**Exercise**
The answer should consist of all the records, copied exactly.

**Available data**
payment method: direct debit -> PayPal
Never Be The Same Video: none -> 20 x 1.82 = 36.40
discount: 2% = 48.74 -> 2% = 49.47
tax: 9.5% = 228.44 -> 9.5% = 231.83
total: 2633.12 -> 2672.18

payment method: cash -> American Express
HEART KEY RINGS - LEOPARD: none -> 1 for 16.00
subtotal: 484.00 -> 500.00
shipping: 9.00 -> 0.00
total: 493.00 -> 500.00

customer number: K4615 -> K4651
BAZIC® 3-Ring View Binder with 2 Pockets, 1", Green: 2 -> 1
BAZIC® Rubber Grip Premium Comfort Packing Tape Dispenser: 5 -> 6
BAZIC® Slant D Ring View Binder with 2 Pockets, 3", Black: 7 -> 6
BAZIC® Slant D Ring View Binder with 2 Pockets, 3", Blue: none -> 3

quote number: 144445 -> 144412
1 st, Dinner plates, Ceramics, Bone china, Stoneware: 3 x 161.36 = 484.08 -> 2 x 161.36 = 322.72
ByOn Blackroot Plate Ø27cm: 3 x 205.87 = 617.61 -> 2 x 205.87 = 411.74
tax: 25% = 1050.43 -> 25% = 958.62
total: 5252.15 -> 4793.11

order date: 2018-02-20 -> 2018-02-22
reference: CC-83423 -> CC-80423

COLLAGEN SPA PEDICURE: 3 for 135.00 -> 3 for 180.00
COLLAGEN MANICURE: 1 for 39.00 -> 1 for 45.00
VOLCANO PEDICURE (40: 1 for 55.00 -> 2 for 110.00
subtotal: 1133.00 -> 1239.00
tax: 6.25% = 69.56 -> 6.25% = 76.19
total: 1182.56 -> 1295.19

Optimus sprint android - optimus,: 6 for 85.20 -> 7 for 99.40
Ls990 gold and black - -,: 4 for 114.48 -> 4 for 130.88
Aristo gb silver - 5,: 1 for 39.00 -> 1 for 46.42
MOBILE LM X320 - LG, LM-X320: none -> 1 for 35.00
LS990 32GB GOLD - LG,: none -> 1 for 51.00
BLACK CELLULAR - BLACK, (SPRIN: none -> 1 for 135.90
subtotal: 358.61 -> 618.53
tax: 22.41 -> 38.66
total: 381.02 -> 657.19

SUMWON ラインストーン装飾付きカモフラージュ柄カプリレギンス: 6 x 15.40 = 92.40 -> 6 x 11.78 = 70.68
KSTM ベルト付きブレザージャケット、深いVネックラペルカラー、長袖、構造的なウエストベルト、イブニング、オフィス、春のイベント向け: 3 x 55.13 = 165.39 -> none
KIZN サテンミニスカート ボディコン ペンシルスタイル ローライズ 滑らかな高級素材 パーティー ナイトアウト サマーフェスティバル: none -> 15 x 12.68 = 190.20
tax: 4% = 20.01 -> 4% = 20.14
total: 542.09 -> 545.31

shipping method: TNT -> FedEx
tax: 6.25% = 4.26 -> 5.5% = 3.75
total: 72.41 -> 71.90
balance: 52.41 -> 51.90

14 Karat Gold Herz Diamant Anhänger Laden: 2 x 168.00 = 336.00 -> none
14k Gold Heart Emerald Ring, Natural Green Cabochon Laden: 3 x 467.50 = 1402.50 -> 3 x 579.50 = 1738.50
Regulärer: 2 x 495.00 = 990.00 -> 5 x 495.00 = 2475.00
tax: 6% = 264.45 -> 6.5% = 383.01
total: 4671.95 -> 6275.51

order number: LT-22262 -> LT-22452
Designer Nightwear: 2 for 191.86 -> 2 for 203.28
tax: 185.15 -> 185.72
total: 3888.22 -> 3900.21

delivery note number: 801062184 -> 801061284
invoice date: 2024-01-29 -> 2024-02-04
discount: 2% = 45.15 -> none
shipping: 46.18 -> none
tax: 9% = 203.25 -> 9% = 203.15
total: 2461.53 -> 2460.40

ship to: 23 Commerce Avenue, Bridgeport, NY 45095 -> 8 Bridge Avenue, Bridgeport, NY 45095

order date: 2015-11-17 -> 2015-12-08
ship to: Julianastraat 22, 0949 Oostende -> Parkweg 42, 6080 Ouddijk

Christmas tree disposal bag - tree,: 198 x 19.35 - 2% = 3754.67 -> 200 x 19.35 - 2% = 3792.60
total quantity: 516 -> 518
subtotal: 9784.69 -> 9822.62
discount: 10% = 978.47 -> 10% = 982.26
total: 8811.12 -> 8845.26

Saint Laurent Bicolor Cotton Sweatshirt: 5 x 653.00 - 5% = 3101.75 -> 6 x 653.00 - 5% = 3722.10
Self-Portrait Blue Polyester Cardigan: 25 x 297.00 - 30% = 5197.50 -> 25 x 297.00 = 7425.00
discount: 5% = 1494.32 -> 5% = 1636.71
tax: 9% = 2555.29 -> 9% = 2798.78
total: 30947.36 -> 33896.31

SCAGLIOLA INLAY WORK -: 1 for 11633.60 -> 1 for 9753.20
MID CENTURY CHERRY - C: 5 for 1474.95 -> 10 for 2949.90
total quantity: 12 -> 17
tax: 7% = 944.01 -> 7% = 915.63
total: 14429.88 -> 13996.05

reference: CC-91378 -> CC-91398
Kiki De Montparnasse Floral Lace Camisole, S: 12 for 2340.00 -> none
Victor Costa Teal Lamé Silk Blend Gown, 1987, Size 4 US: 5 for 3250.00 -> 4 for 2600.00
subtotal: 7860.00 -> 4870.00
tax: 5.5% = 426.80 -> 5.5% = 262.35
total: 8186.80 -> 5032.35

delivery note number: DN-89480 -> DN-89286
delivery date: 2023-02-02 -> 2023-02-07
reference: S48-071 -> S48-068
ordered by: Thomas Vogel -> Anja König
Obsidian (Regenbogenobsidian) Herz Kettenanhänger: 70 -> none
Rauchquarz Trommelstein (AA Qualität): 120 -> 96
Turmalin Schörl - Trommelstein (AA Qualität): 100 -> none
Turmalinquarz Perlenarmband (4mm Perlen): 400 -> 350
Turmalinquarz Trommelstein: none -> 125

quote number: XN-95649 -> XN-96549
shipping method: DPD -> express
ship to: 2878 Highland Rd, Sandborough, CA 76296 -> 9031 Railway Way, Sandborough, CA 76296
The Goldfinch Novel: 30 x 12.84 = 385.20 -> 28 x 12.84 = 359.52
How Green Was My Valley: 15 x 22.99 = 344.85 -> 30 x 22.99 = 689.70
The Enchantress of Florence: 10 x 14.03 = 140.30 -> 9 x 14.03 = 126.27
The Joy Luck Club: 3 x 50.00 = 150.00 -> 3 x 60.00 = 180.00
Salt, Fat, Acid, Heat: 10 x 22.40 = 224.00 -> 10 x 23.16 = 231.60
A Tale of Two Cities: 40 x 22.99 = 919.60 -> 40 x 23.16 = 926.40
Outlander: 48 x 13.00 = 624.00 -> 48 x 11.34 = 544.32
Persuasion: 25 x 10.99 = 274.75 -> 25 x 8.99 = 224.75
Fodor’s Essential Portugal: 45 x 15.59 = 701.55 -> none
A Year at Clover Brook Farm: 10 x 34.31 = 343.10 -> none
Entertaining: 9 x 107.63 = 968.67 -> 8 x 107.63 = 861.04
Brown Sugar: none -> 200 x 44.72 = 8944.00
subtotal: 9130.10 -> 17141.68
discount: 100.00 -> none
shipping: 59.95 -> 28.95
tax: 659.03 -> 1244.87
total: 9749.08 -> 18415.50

**Expected answer**
payment method: direct debit -> PayPal
Never Be The Same Video: none -> 20 x 1.82 = 36.40
discount: 2% = 48.74 -> 2% = 49.47
tax: 9.5% = 228.44 -> 9.5% = 231.83
total: 2633.12 -> 2672.18

payment method: cash -> American Express
HEART KEY RINGS - LEOPARD: none -> 1 for 16.00
subtotal: 484.00 -> 500.00
shipping: 9.00 -> 0.00
total: 493.00 -> 500.00

customer number: K4615 -> K4651
BAZIC® 3-Ring View Binder with 2 Pockets, 1", Green: 2 -> 1
BAZIC® Rubber Grip Premium Comfort Packing Tape Dispenser: 5 -> 6
BAZIC® Slant D Ring View Binder with 2 Pockets, 3", Black: 7 -> 6
BAZIC® Slant D Ring View Binder with 2 Pockets, 3", Blue: none -> 3

quote number: 144445 -> 144412
1 st, Dinner plates, Ceramics, Bone china, Stoneware: 3 x 161.36 = 484.08 -> 2 x 161.36 = 322.72
ByOn Blackroot Plate Ø27cm: 3 x 205.87 = 617.61 -> 2 x 205.87 = 411.74
tax: 25% = 1050.43 -> 25% = 958.62
total: 5252.15 -> 4793.11

order date: 2018-02-20 -> 2018-02-22
reference: CC-83423 -> CC-80423

COLLAGEN SPA PEDICURE: 3 for 135.00 -> 3 for 180.00
COLLAGEN MANICURE: 1 for 39.00 -> 1 for 45.00
VOLCANO PEDICURE (40: 1 for 55.00 -> 2 for 110.00
subtotal: 1133.00 -> 1239.00
tax: 6.25% = 69.56 -> 6.25% = 76.19
total: 1182.56 -> 1295.19

Optimus sprint android - optimus,: 6 for 85.20 -> 7 for 99.40
Ls990 gold and black - -,: 4 for 114.48 -> 4 for 130.88
Aristo gb silver - 5,: 1 for 39.00 -> 1 for 46.42
MOBILE LM X320 - LG, LM-X320: none -> 1 for 35.00
LS990 32GB GOLD - LG,: none -> 1 for 51.00
BLACK CELLULAR - BLACK, (SPRIN: none -> 1 for 135.90
subtotal: 358.61 -> 618.53
tax: 22.41 -> 38.66
total: 381.02 -> 657.19

SUMWON ラインストーン装飾付きカモフラージュ柄カプリレギンス: 6 x 15.40 = 92.40 -> 6 x 11.78 = 70.68
KSTM ベルト付きブレザージャケット、深いVネックラペルカラー、長袖、構造的なウエストベルト、イブニング、オフィス、春のイベント向け: 3 x 55.13 = 165.39 -> none
KIZN サテンミニスカート ボディコン ペンシルスタイル ローライズ 滑らかな高級素材 パーティー ナイトアウト サマーフェスティバル: none -> 15 x 12.68 = 190.20
tax: 4% = 20.01 -> 4% = 20.14
total: 542.09 -> 545.31

shipping method: TNT -> FedEx
tax: 6.25% = 4.26 -> 5.5% = 3.75
total: 72.41 -> 71.90
balance: 52.41 -> 51.90

14 Karat Gold Herz Diamant Anhänger Laden: 2 x 168.00 = 336.00 -> none
14k Gold Heart Emerald Ring, Natural Green Cabochon Laden: 3 x 467.50 = 1402.50 -> 3 x 579.50 = 1738.50
Regulärer: 2 x 495.00 = 990.00 -> 5 x 495.00 = 2475.00
tax: 6% = 264.45 -> 6.5% = 383.01
total: 4671.95 -> 6275.51

order number: LT-22262 -> LT-22452
Designer Nightwear: 2 for 191.86 -> 2 for 203.28
tax: 185.15 -> 185.72
total: 3888.22 -> 3900.21

delivery note number: 801062184 -> 801061284
invoice date: 2024-01-29 -> 2024-02-04
discount: 2% = 45.15 -> none
shipping: 46.18 -> none
tax: 9% = 203.25 -> 9% = 203.15
total: 2461.53 -> 2460.40

ship to: 23 Commerce Avenue, Bridgeport, NY 45095 -> 8 Bridge Avenue, Bridgeport, NY 45095

order date: 2015-11-17 -> 2015-12-08
ship to: Julianastraat 22, 0949 Oostende -> Parkweg 42, 6080 Ouddijk

Christmas tree disposal bag - tree,: 198 x 19.35 - 2% = 3754.67 -> 200 x 19.35 - 2% = 3792.60
total quantity: 516 -> 518
subtotal: 9784.69 -> 9822.62
discount: 10% = 978.47 -> 10% = 982.26
total: 8811.12 -> 8845.26

Saint Laurent Bicolor Cotton Sweatshirt: 5 x 653.00 - 5% = 3101.75 -> 6 x 653.00 - 5% = 3722.10
Self-Portrait Blue Polyester Cardigan: 25 x 297.00 - 30% = 5197.50 -> 25 x 297.00 = 7425.00
discount: 5% = 1494.32 -> 5% = 1636.71
tax: 9% = 2555.29 -> 9% = 2798.78
total: 30947.36 -> 33896.31

SCAGLIOLA INLAY WORK -: 1 for 11633.60 -> 1 for 9753.20
MID CENTURY CHERRY - C: 5 for 1474.95 -> 10 for 2949.90
total quantity: 12 -> 17
tax: 7% = 944.01 -> 7% = 915.63
total: 14429.88 -> 13996.05

reference: CC-91378 -> CC-91398
Kiki De Montparnasse Floral Lace Camisole, S: 12 for 2340.00 -> none
Victor Costa Teal Lamé Silk Blend Gown, 1987, Size 4 US: 5 for 3250.00 -> 4 for 2600.00
subtotal: 7860.00 -> 4870.00
tax: 5.5% = 426.80 -> 5.5% = 262.35
total: 8186.80 -> 5032.35

delivery note number: DN-89480 -> DN-89286
delivery date: 2023-02-02 -> 2023-02-07
reference: S48-071 -> S48-068
ordered by: Thomas Vogel -> Anja König
Obsidian (Regenbogenobsidian) Herz Kettenanhänger: 70 -> none
Rauchquarz Trommelstein (AA Qualität): 120 -> 96
Turmalin Schörl - Trommelstein (AA Qualität): 100 -> none
Turmalinquarz Perlenarmband (4mm Perlen): 400 -> 350
Turmalinquarz Trommelstein: none -> 125

quote number: XN-95649 -> XN-96549
shipping method: DPD -> express
ship to: 2878 Highland Rd, Sandborough, CA 76296 -> 9031 Railway Way, Sandborough, CA 76296
The Goldfinch Novel: 30 x 12.84 = 385.20 -> 28 x 12.84 = 359.52
How Green Was My Valley: 15 x 22.99 = 344.85 -> 30 x 22.99 = 689.70
The Enchantress of Florence: 10 x 14.03 = 140.30 -> 9 x 14.03 = 126.27
The Joy Luck Club: 3 x 50.00 = 150.00 -> 3 x 60.00 = 180.00
Salt, Fat, Acid, Heat: 10 x 22.40 = 224.00 -> 10 x 23.16 = 231.60
A Tale of Two Cities: 40 x 22.99 = 919.60 -> 40 x 23.16 = 926.40
Outlander: 48 x 13.00 = 624.00 -> 48 x 11.34 = 544.32
Persuasion: 25 x 10.99 = 274.75 -> 25 x 8.99 = 224.75
Fodor’s Essential Portugal: 45 x 15.59 = 701.55 -> none
A Year at Clover Brook Farm: 10 x 34.31 = 343.10 -> none
Entertaining: 9 x 107.63 = 968.67 -> 8 x 107.63 = 861.04
Brown Sugar: none -> 200 x 44.72 = 8944.00
subtotal: 9130.10 -> 17141.68
discount: 100.00 -> none
shipping: 59.95 -> 28.95
tax: 659.03 -> 1244.87
total: 9749.08 -> 18415.50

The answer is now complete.